__Problem details__
Return an exact copy of the lines from the one holding "filter: none -> available_spaces != 1" to the end of the data, including both the starting and final lines. Leave the pictures out.

__Data supplied__

╔══

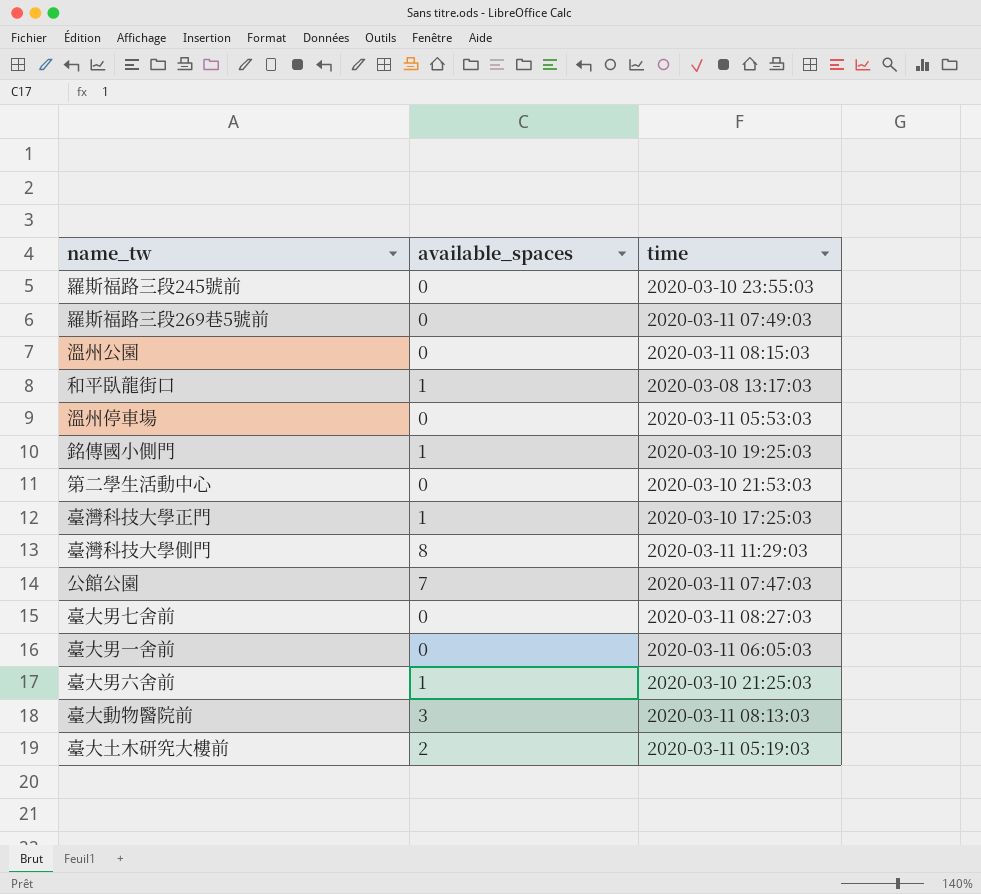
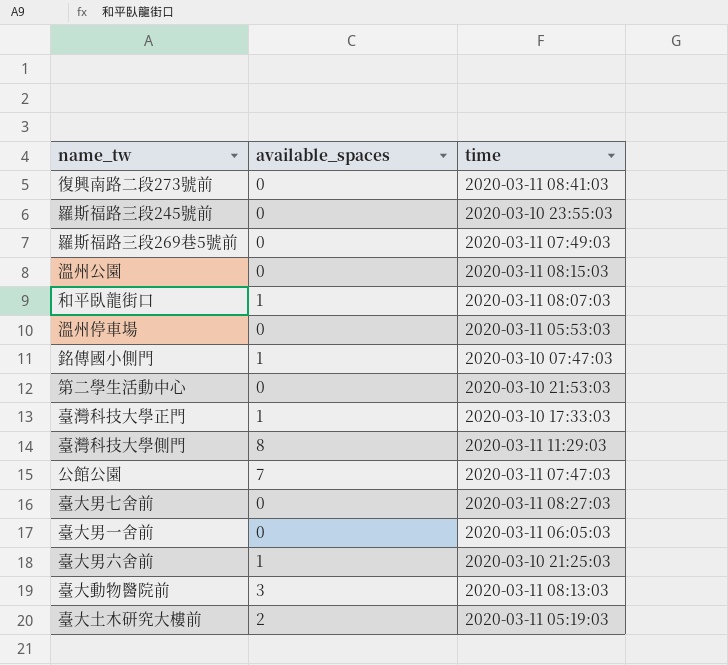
row 復興南路二段273號前: none -> 0 | 2020-03-11 08:41:03
和平臥龍街口 | time: 2020-03-08 13:17:03 -> 2020-03-11 08:07:03
銘傳國小側門 | time: 2020-03-10 19:25:03 -> 2020-03-10 07:47:03
臺灣科技大學正門 | time: 2020-03-10 17:25:03 -> 2020-03-10 17:33:03

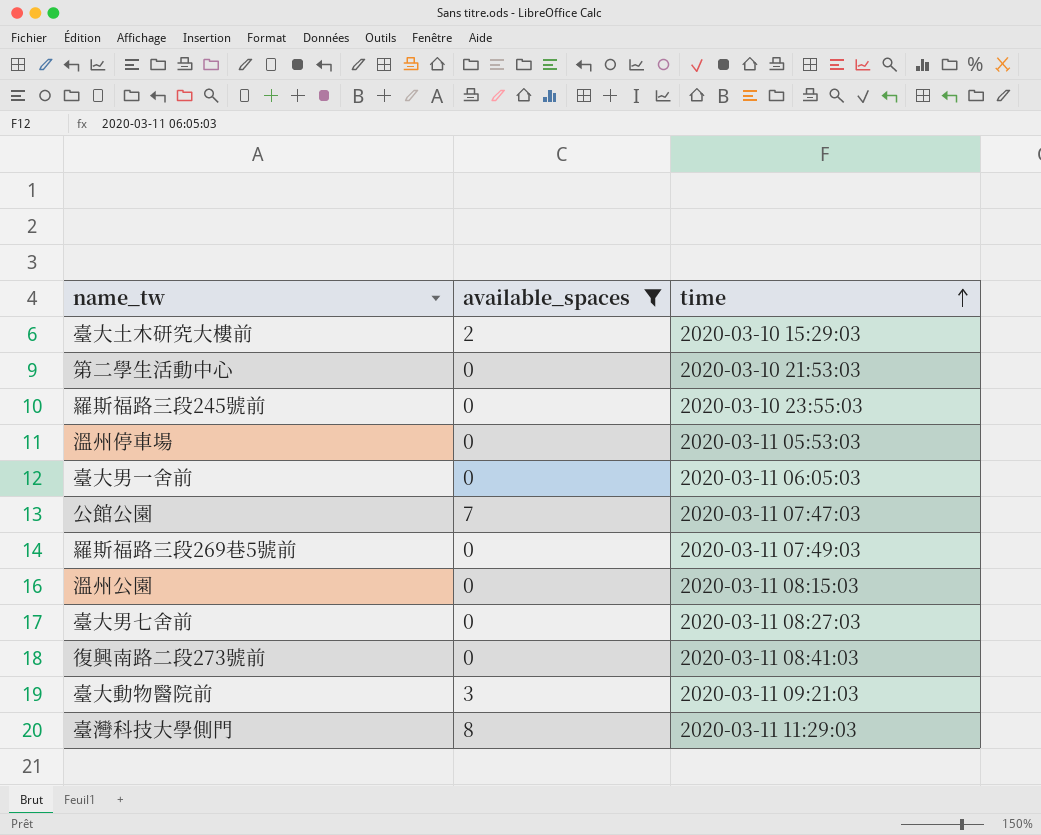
filter: none -> available_spaces != 1
row order: none -> time ascending
臺大土木研究大樓前 | time: 2020-03-11 05:19:03 -> 2020-03-10 15:29:03
臺大動物醫院前 | time: 2020-03-11 08:13:03 -> 2020-03-11 09:21:03

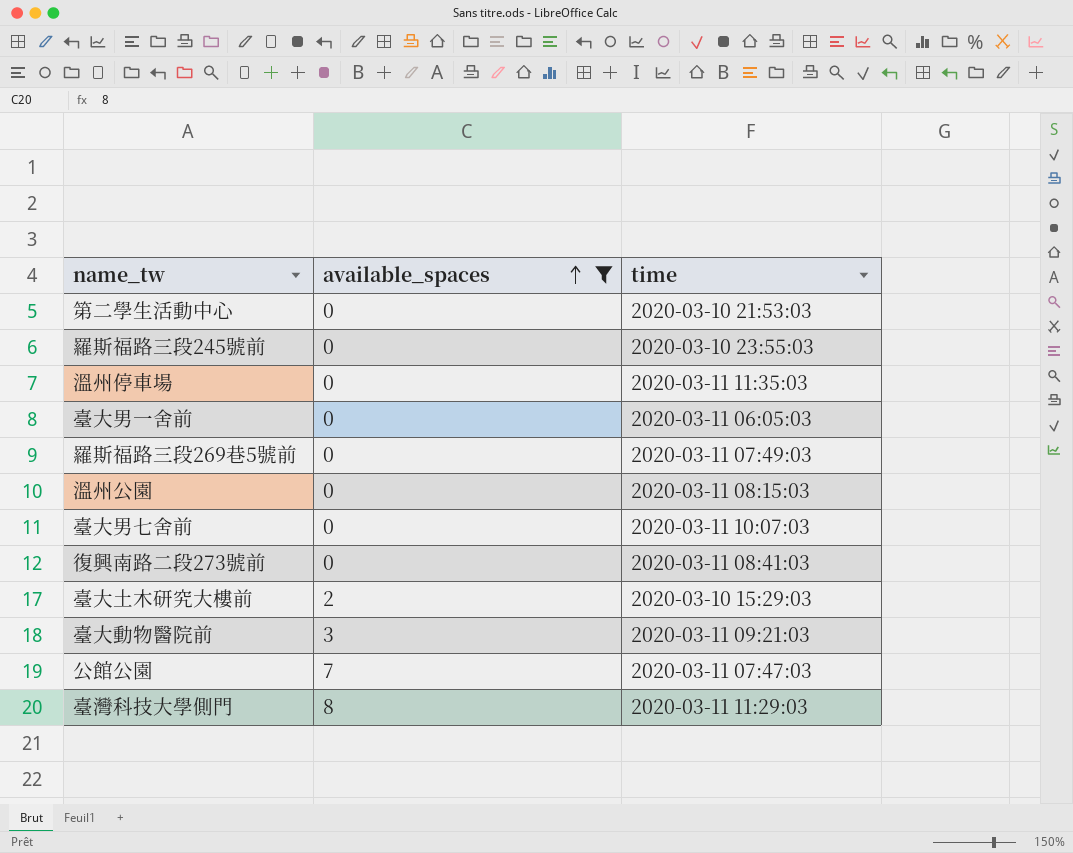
row order: time ascending -> available_spaces ascending
溫州停車場 | time: 2020-03-11 05:53:03 -> 2020-03-11 11:35:03
臺大男七舍前 | time: 2020-03-11 08:27:03 -> 2020-03-11 10:07:03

╚══

__Answer box__
filter: none -> available_spaces != 1
row order: none -> time ascending
臺大土木研究大樓前 | time: 2020-03-11 05:19:03 -> 2020-03-10 15:29:03
臺大動物醫院前 | time: 2020-03-11 08:13:03 -> 2020-03-11 09:21:03

row order: time ascending -> available_spaces ascending
溫州停車場 | time: 2020-03-11 05:53:03 -> 2020-03-11 11:35:03
臺大男七舍前 | time: 2020-03-11 08:27:03 -> 2020-03-11 10:07:03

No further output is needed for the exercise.